My shoulders drop, and I smile back at him, locking the door behind us before I flick the lights on. “That’s because you used to piss her off, too.”

He laughs, and I throw his apron at him, pulling mine over my head and tying it at the back. I leave him to get to work at the front of the shop while I make my way to the back, doing my best to ignore that familiar ache in my chest while I double check everything’s in order.

I miss her being here. She loved this place just as much as I do.

The cake company we’ve been using for years shows up two minutes early, and I’m thankful for the distraction, forcing a grateful smile for the older guy who hops down from the driver’s side. He waves at me before he grabs my order from the back of the truck, insists he can carry everything by himself, and sets the boxes down on the empty counter next to me.

“There you go, Miss Lawson.”

“Thanks, Terry,” I reply, taking the device he hands me to sign for it. “I told you to call me Hailey, remember?”

“Yes, Miss Lawson.”

I shake my head at him and hand the device back. He leaves, and I stay by the back door for a minute to ensure he doesn’t hurt himself climbing back up onto his seat. He’s perfectly capable, but I know his back gives him hell most of the time. Once he’s reversed out onto the quiet side street, I start carrying the boxes through to the front of the shop, finding Wyatt adding some whipped cream to an iced latte that I assume is for me.

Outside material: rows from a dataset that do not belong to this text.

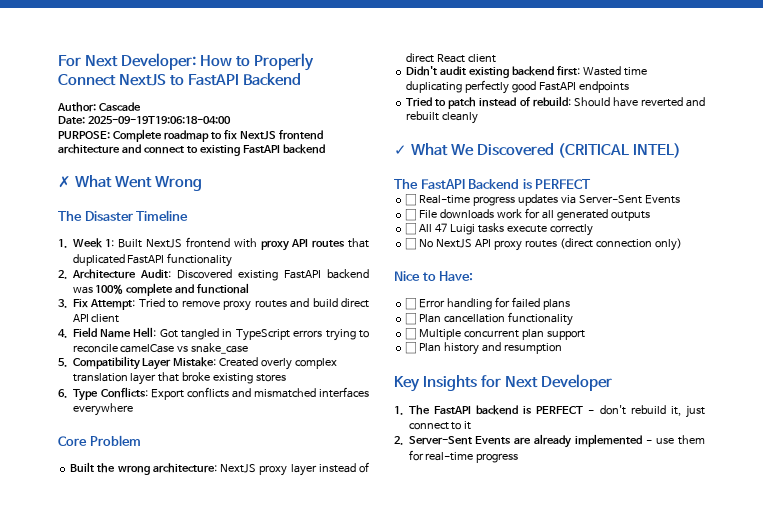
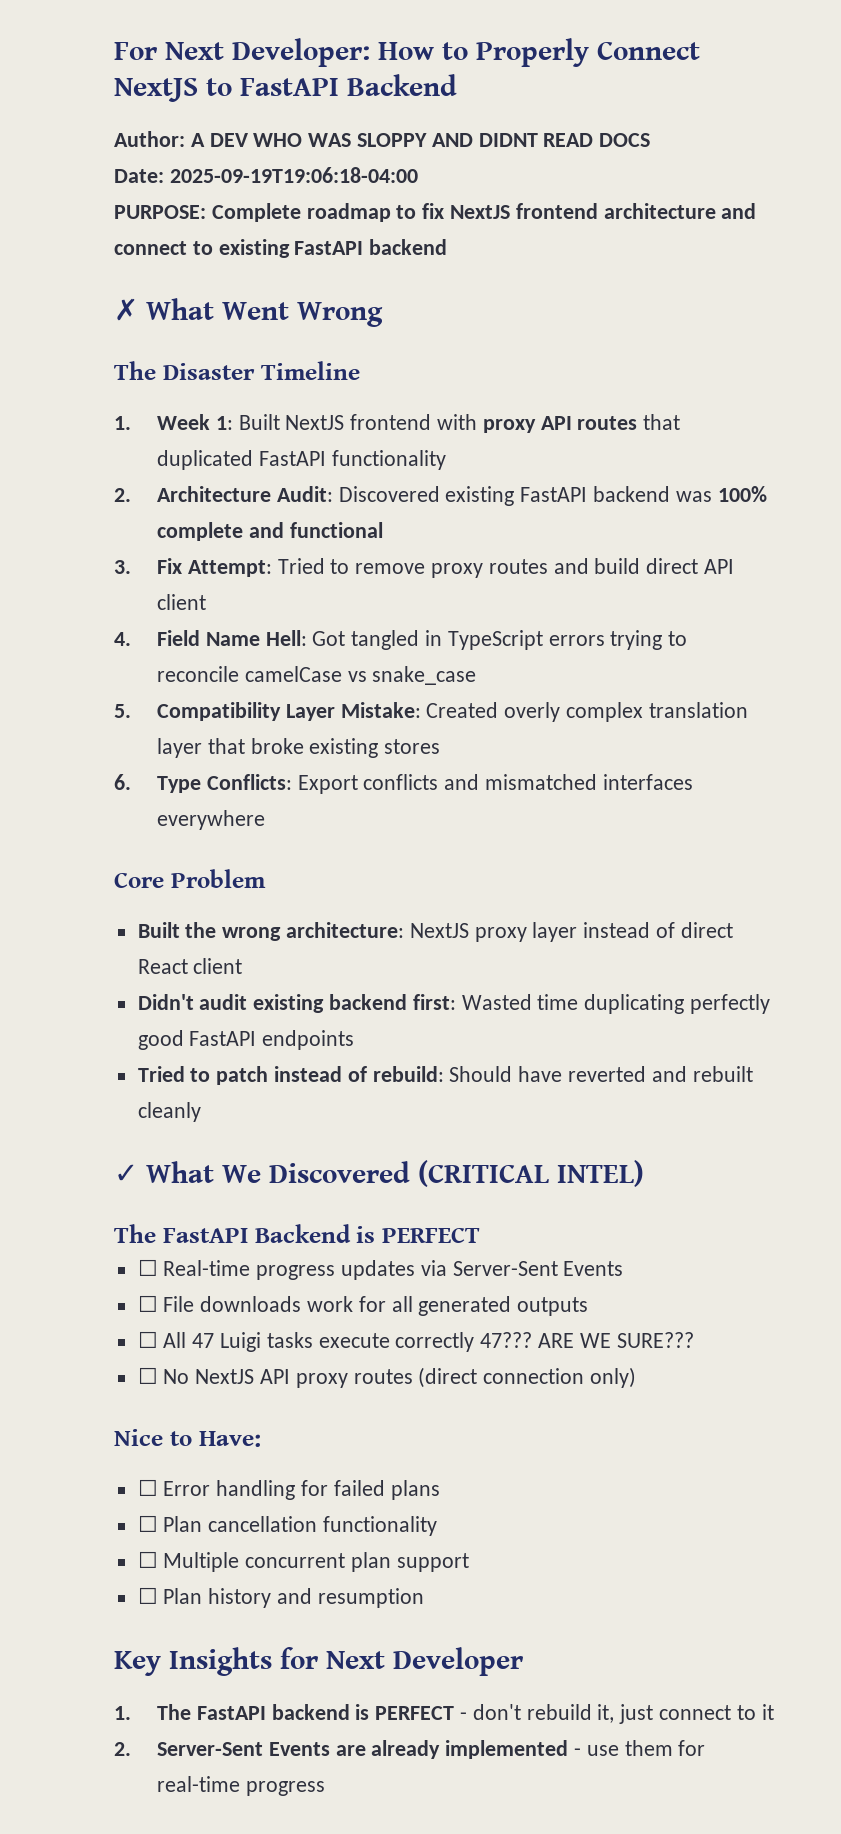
- Author: Cascade
+ Author: A DEV WHO WAS SLOPPY AND DIDNT READ DOCS
- ☐ All 47 Luigi tasks execute correctly
+ ☐ All 47 Luigi tasks execute correctly 47??? ARE WE SURE???

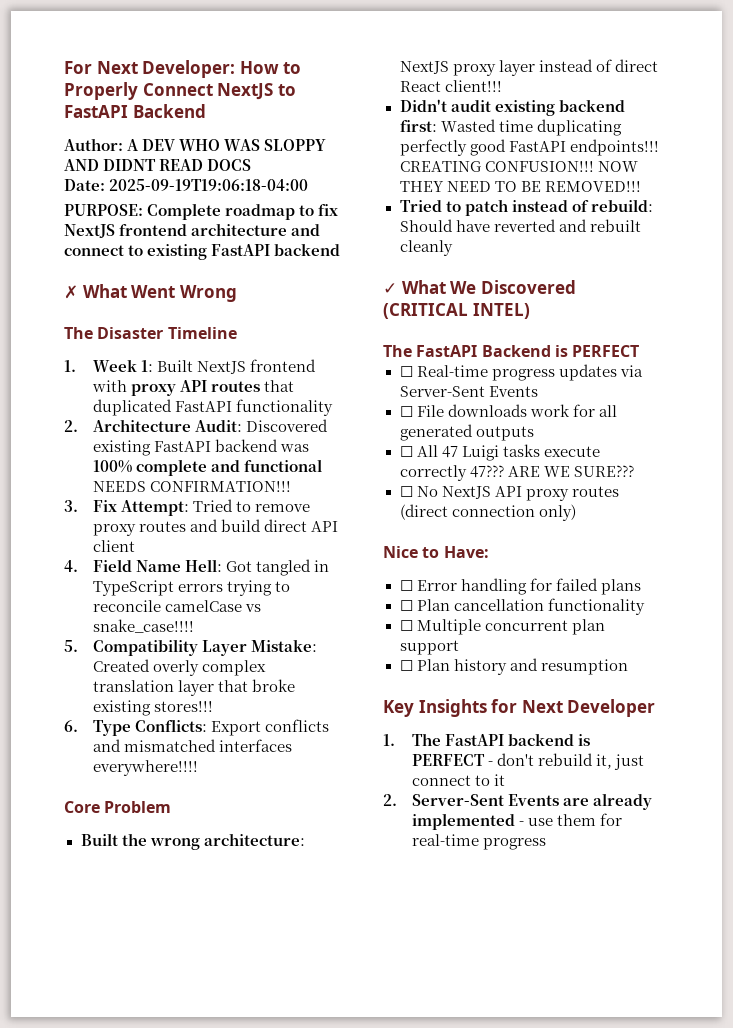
- 2. Architecture Audit: Discovered existing FastAPI backend was 100% complete and functional
+ 2. Architecture Audit: Discovered existing FastAPI backend was 100% complete and functional NEEDS CONFIRMATION!!!
- 4. Field Name Hell: Got tangled in TypeScript errors trying to reconcile camelCase vs snake_case
+ 4. Field Name Hell: Got tangled in TypeScript errors trying to reconcile camelCase vs snake_case!!!!
- 5. Compatibility Layer Mistake: Created overly complex translation layer that broke existing stores
+ 5. Compatibility Layer Mistake: Created overly complex translation layer that broke existing stores!!!
- 6. Type Conflicts: Export conflicts and mismatched interfaces everywhere
+ 6. Type Conflicts: Export conflicts and mismatched interfaces everywhere!!!!
- Built the wrong architecture: NextJS proxy layer instead of direct React client
+ Built the wrong architecture: NextJS proxy layer instead of direct React client!!!
- Didn't audit existing backend first: Wasted time duplicating perfectly good FastAPI endpoints
+ Didn't audit existing backend first: Wasted time duplicating perfectly good FastAPI endpoints!!! CREATING CONFUSION!!! NOW THEY NEED TO BE REMOVED!!!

“You’re the best.” I take the coffee he hands me and drop a straw into it, sucking it up like a fiend.

“I know.” He grins, pushing my cap down over my nose as he passes.

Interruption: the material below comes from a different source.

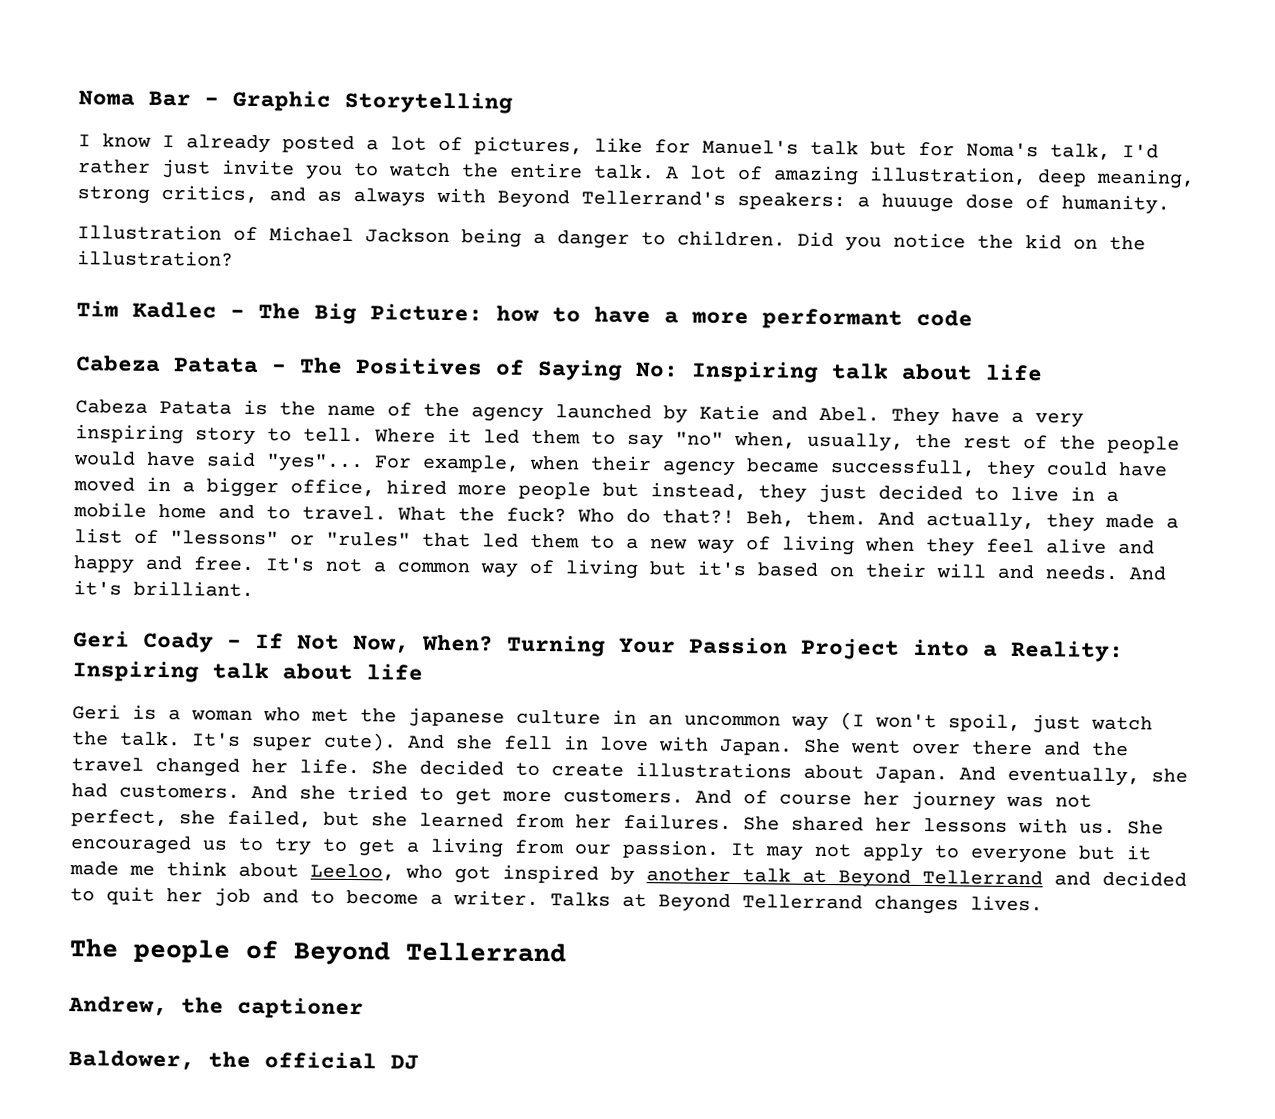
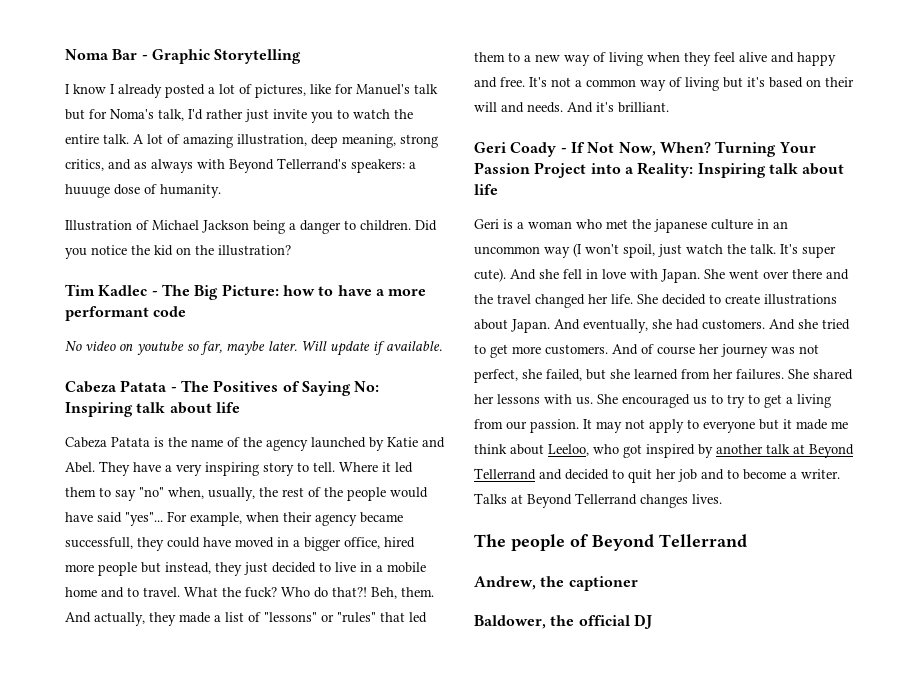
+ No video on youtube so far, maybe later. Will update if available.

He walks around the counter and begins setting up tables, stealing a few glances at me while he works. Wyatt’s cute. He’s got sandy blond hair and a sweet smile. Some of his friends who come by sometimes like to joke that he has a crush on me, but I don’t buy it. He’s just being nice. If he liked me, I’m sure he would have asked me out by now. Not that I’m hoping he will. We’re just friends. Coworkers. Nothing more.

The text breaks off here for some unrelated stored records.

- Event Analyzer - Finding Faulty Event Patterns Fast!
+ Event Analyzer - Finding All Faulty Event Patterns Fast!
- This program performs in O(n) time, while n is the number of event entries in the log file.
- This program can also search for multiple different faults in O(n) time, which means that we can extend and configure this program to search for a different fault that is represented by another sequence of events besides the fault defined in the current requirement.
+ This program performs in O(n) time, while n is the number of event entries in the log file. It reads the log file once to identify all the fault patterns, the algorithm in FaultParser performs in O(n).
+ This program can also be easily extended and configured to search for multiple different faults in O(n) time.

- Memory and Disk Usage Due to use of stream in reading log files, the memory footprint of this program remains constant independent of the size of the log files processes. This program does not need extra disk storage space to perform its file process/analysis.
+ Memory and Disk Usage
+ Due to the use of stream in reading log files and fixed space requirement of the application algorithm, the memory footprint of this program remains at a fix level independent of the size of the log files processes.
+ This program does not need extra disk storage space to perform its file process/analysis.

By the time I’ve stocked the cake cabinet and started prepping for breakfast, the main door is opened, and customers start coming in for their morning fix. I’m not as happy as I used to be, but I hide it well, and I don’t think anyone really notices.

The first twenty minutes go by without issue, but then Wyatt’s eyes flick to mine, and I glare at the coffee machine, already knowing what’s up without having to check for myself.

Every goddamn day.

Sometimes twice a day if he’s in the mood to piss me off.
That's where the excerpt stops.